McBride adamantly wants Bellows Falls to avoid the fate of many other communities that attracted artists.

In many places, artists have moved to a town in disrepair, attracted by affordable rents, and have made improvements. But that hard work and effort often results in gentrification - the social and economic changes that occur when wealthy people buy and renovate areas in disrepair.

These changes too often result in higher property values and higher rents, driving out the very people who adopted a community and made it attractive to others.

“Gentrification is not a model for success,” he said. Instead, McBride said he wants a more inclusive community.

“I want Friday nights when all the stores are open until 9 and the community can come into town and do shopping,” McBride said. “With Lisai's opening their new store on Atkinson Street, you can go grocery shopping, go to the hardware store, get something to eat, go see a show, and browse art galleries.”

McBride stresses the importance of a creative approach to business and development in downtown Bellows Falls today, as well as a companionable vision with the community that exists here.

“We don't want to shove it down people's throats,” he said, “but work within the spectrum [of diversity] that exists.”

An organic process

While McBride comes from a background in the arts, he's not promoting art classes or art on every corner.
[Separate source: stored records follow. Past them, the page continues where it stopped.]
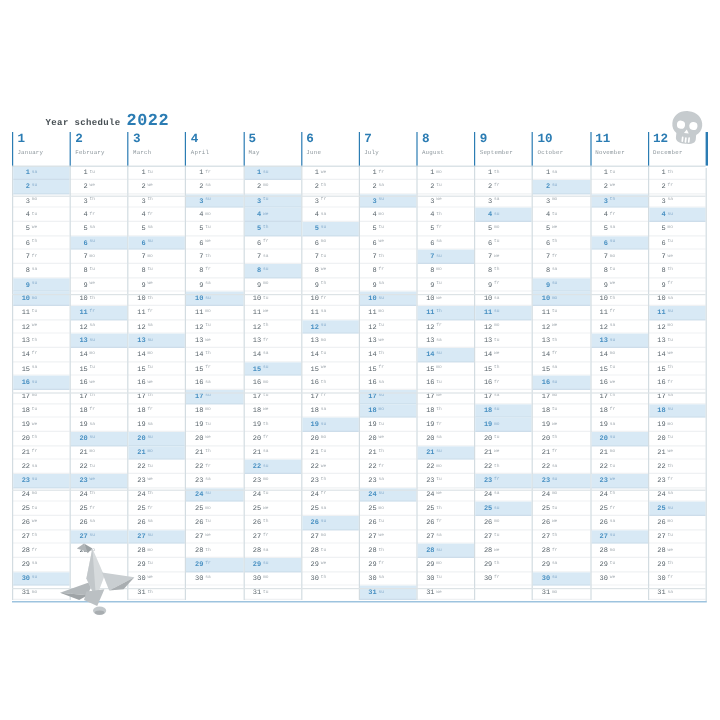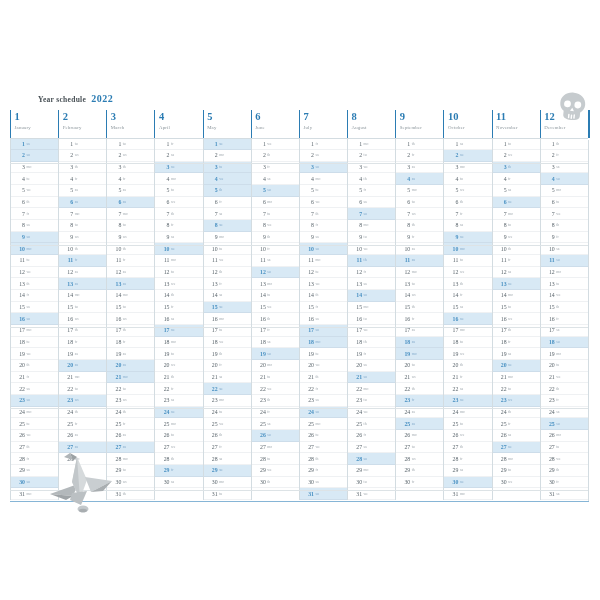--- a/index.html
+++ b/index.html
@@ -1,21 +1,21 @@
 <!DOCTYPE html>
 <html style="--accent: #2b7cb3; --hl-bg: #d8e9f5; --hl-tx: #4890c2; --grid-line: #d3dce1; --bottom-line: #86b5d6; --graphic-gray: #c6cbce;"><head>
 <meta charset="utf-8">
 <style>
   html,body{margin:0;padding:0;background:#ffffff;}
   #page{position:relative;width:600px;height:576px;background:#ffffff;overflow:hidden;
-        font-family:Liberation Serif, serif;}
+        font-family:Liberation Mono, monospace;}
   
   #title{position:absolute;left:38px;top:93px;display:flex;align-items:baseline;gap:5px;}
   #title .t-label{font-size:7.5px;font-weight:700;color:#474f54;letter-spacing:.3px;}
-  #title .t-year{font-size:10px;font-weight:700;color:var(--accent);letter-spacing:.5px;}
+  #title .t-year{font-size:14px;font-weight:700;color:var(--accent);letter-spacing:.5px;}
   
   #months{position:absolute;left:10px;top:110px;width:578px;display:flex;}
   .month-col{width:48.17px;box-sizing:border-box;}
   .m-head{height:28.5px;box-sizing:border-box;border-left:1.5px solid var(--accent);padding:1px 0 0 3.5px;}
   .m-num{font-size:10.5px;font-weight:700;color:var(--accent);line-height:11px;}
   .m-name{font-size:4.8px;color:#8b959b;margin-top:2.5px;letter-spacing:.2px;}
   .m-days{border-left:1px solid #d3dce1;box-sizing:border-box;height:361.5px;}
   .day-cell{height:11.66px;box-sizing:border-box;display:flex;align-items:center;
             border-bottom:1px solid rgba(130,150,162,0.13);}
   .day-cell .dnum{display:inline-block;width:14px;text-align:right;font-size:5.8px;color:#5b666d;}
“We're providing the context,” he said.

He would consider his vision a success if “a skateboarder stopped and got off to read a poster in a window,” saying it's just that “they have access to it” referring to the cultural heritage of Bellows Falls as well as the art and artists that live and work there.

He sees Vermont as unique with its access to people and ideas, as well as its regional connections along the Connecticut. He doesn't see Bellows Falls as isolated but as a part of a larger region that includes Walpole, Charlestown and Claremont on the New Hampshire side and Chester, Springfield and Windsor on the Vermont side.
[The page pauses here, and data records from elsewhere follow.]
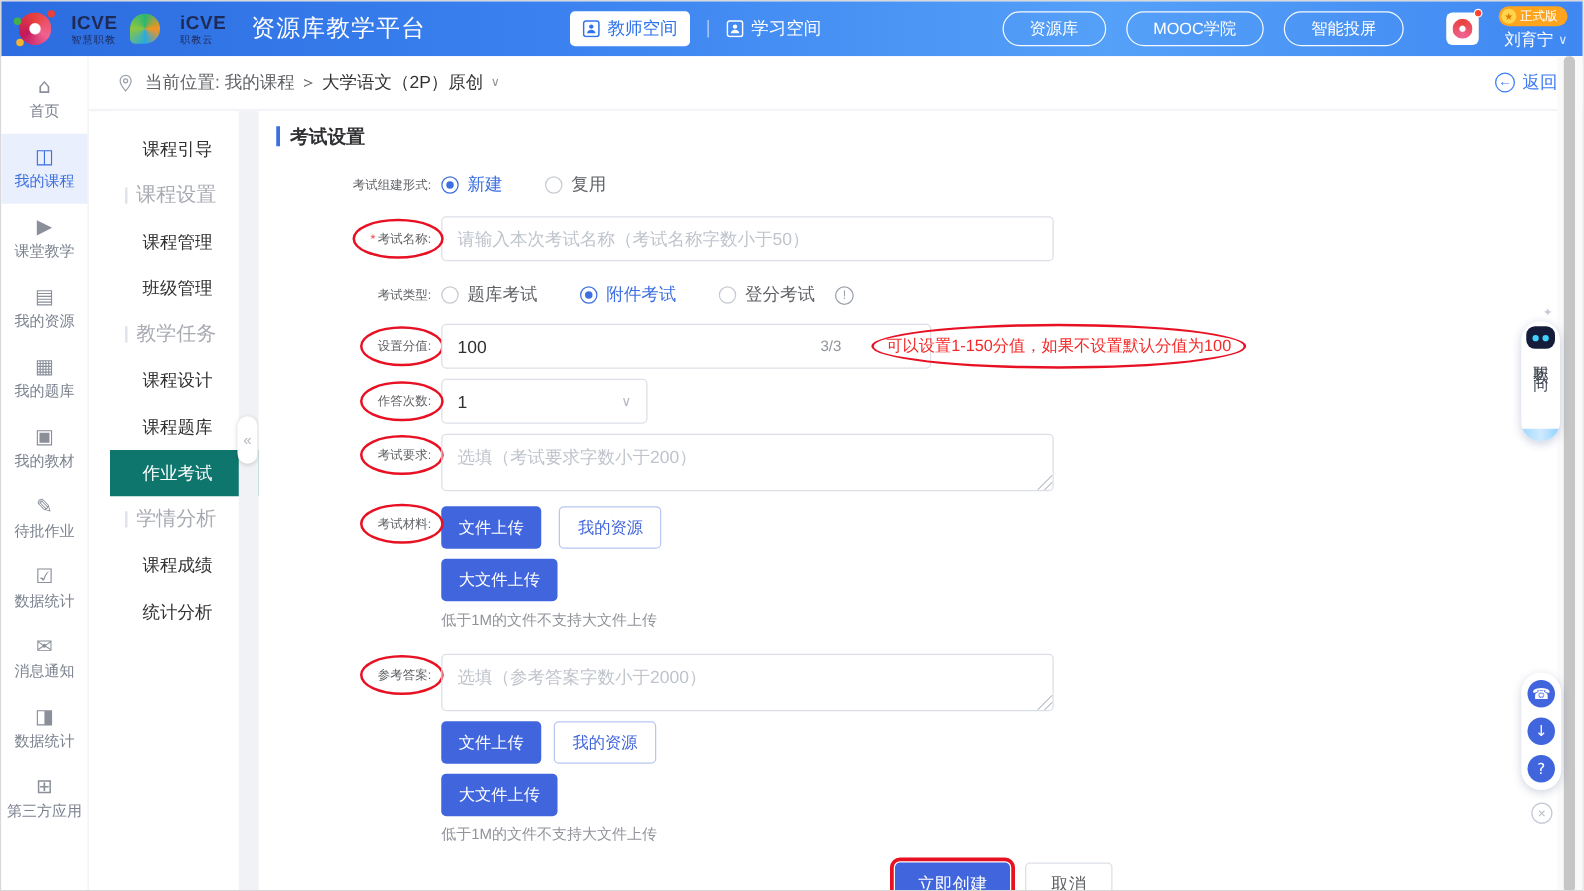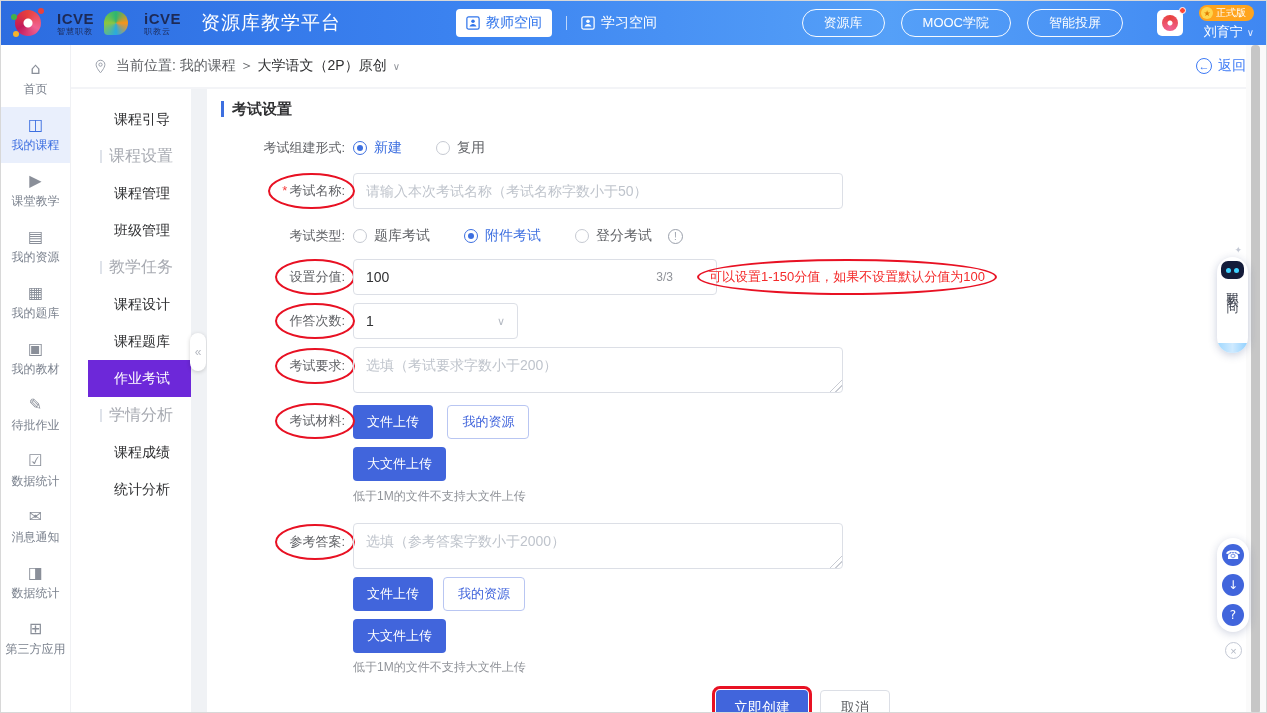--- a/index.html
+++ b/index.html
@@ -70,36 +70,36 @@
     font-size:14px; cursor:pointer; }
   .back-circ { width:16px; height:16px; border:1px solid #3d7af5; border-radius:50%; font-size:11px;
     display:flex; align-items:center; justify-content:center; line-height:1; }
 
   
   .course-menu { position:absolute; left:87px; top:88px; width:120px; height:625px; background:#fff; padding-top:12px; }
   .cm-item { height:37px; display:flex; align-items:center; padding-left:26px; font-size:14px;
     color:#303133; cursor:pointer; }
   .cm-section { height:37px; display:flex; align-items:center; padding-left:12px; font-size:16px; color:#a8abb2; }
   .cm-section .bar { display:inline-block; width:2px; height:13px; background:#dfe3ea; margin-right:7px; }
-  .cm-item.active { background:#6d28d9; color:#fff; }
+  .cm-item.active { background:#0f766e; color:#fff; }
 
   .gutter { position:absolute; left:190px; top:88px; width:16px; height:625px; background:#f0f2f5; }
   .collapse-handle { position:absolute; left:-1px; top:244px; width:16px; height:38px; background:#fff;
     border-radius:8px; box-shadow:0 1px 4px rgba(0,0,0,.18); display:flex; align-items:center;
     justify-content:center; color:#b6bac2; font-size:12px; cursor:pointer; }
 
   
   .main { position:absolute; left:206px; top:88px; width:1041px; height:625px; background:#fff;
     padding:10px 0 0 14px; }
   .form-title { display:flex; align-items:center; height:20px;text-align:center; }
   .form-title .vbar { width:3px; height:16px; background:#3d6fe0; margin-right:8px; }
   .form-title .txt { font-size:15px; color:#303133; font-weight:bold; }
 
   .frow { display:flex; align-items:center; }
-  .flabel { width:124px; text-align:right; font-size:13px; color:#606266; flex:0 0 124px; margin-right:8px; }
+  .flabel { width:124px; text-align:right; font-size:10px; color:#606266; flex:0 0 124px; margin-right:8px; }
   .flabel .req { color:#f53f3f; margin-right:2px; }
   .circled { position:relative; display:inline-block; }
   .circled::after { content:""; position:absolute; left:-14px; right:-10px; top:-9px; bottom:-9px;
     border:2px solid #e81123; border-radius:50%; pointer-events:none; }
   .circled-wide { position:relative; display:inline-block; }
   .circled-wide::after { content:""; position:absolute; left:-12px; right:-12px; top:-9px; bottom:-9px;
     border:2px solid #e81123; border-radius:50%; pointer-events:none; }
 
   .radio { display:flex; align-items:center; gap:7px; margin-right:34px; cursor:pointer; font-size:14px; color:#606266; }
   .rdot { width:14px; height:14px; border-radius:50%; border:1px solid #c6cad2; background:#fff; position:relative; }
@@ -108,21 +108,21 @@
     border-radius:50%; background:#3d6fe0; }
   .radio.sel .rlabel { color:#3d6fe0; }
   .info-circ { width:15px; height:15px; border:1px solid #9aa0ab; border-radius:50%; color:#9aa0ab;
     font-size:10px; display:flex; align-items:center; justify-content:center; margin-left:-18px; }
 
   .tinput { height:36px; border:1px solid #dcdfe6; border-radius:4px; font-size:14px; color:#303133;
     padding:0 12px; outline:none; font-family:inherit; background:#fff; }
   .tinput::placeholder { color:#bfc4cc; }
   .name-input { width:490px; }
   .score-wrap { position:relative; width:330px; }
-  .score-input { width:364px; padding-right:42px; }
+  .score-input { width:392px; padding-right:42px; }
   .counter { position:absolute; right:10px; top:11px; font-size:12px; color:#909399; }
   .hint-red { font-size:13px; color:#f42a2a; margin-left:26px; white-space:nowrap; }
 
   .fselect { width:165px; height:36px; border:1px solid #dcdfe6; border-radius:4px; display:flex;
     align-items:center; padding:0 12px; font-size:14px; color:#303133; cursor:pointer; background:#fff; }
   .fselect .chev { margin-left:auto; color:#b4b9c2; font-size:11px; }
 
   .tarea { width:490px; height:46px; border:1px solid #dcdfe6; border-radius:4px; font-size:14px;
     padding:9px 12px; resize:none; outline:none; color:#303133; font-family:inherit; position:relative;
     background:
Pointing to the community participation in two public art projects, McBride sees historic preservation as an investment that resonates within the community.

“People were worried about graffiti,” McBride remembered, speaking of the two mural projects on the building coming into the Square on Rockingham Street facing south, and the murals, silhouettes, on the buildings leading down to and on the Grist Mill near the rail tunnel under the Square.

“But I said, well, if it happens we'll just paint over it. But we've never had a problem with graffiti,” he recalled.

“Community development is an organic process and this community is still organically growing,” McBride said.

“There's creativity in all those pursuits,” McBride said. “If you apply creativity to what you have, then you have a creative community. Anyone can contribute just by sweeping the sidewalk in front of their business, mowing their lawn, or by the simple act of opening the door for someone at the post office.”

The business of creativity

McBride notes those like Charlie Hunter (Flying Under Radar) and Ray Massucco (Roots on the River) have integrated their passions into the community with their vibrant undertakings.

“Artists have a responsibility to their community to be good business partners.”

For that to happen, artists need to hone their business skills, a need that RAMP tries to accommodate. “We host business classes several times a year for artists,” he added.

Perhaps not ironically, McBride would consider any nonprofit a success if it were absorbed by the community and put out of business.

“The need it was created to fill goes away,” McBride said, speaking of RAMP.

Creative economies are vital and important for the future of Vermont communities, McBride said.

“We don't need to change who we are. We just need to be more ourselves” to be a success, McBride said. “We have it all within our community. Involvement is just a matter of backing up your creative idea with the hard work needed to make it reality.”

“I've seen more creative plumbers than the least creative of artists,” he noted. “When you apply creativity to all pursuits, you have a vital, creative community.”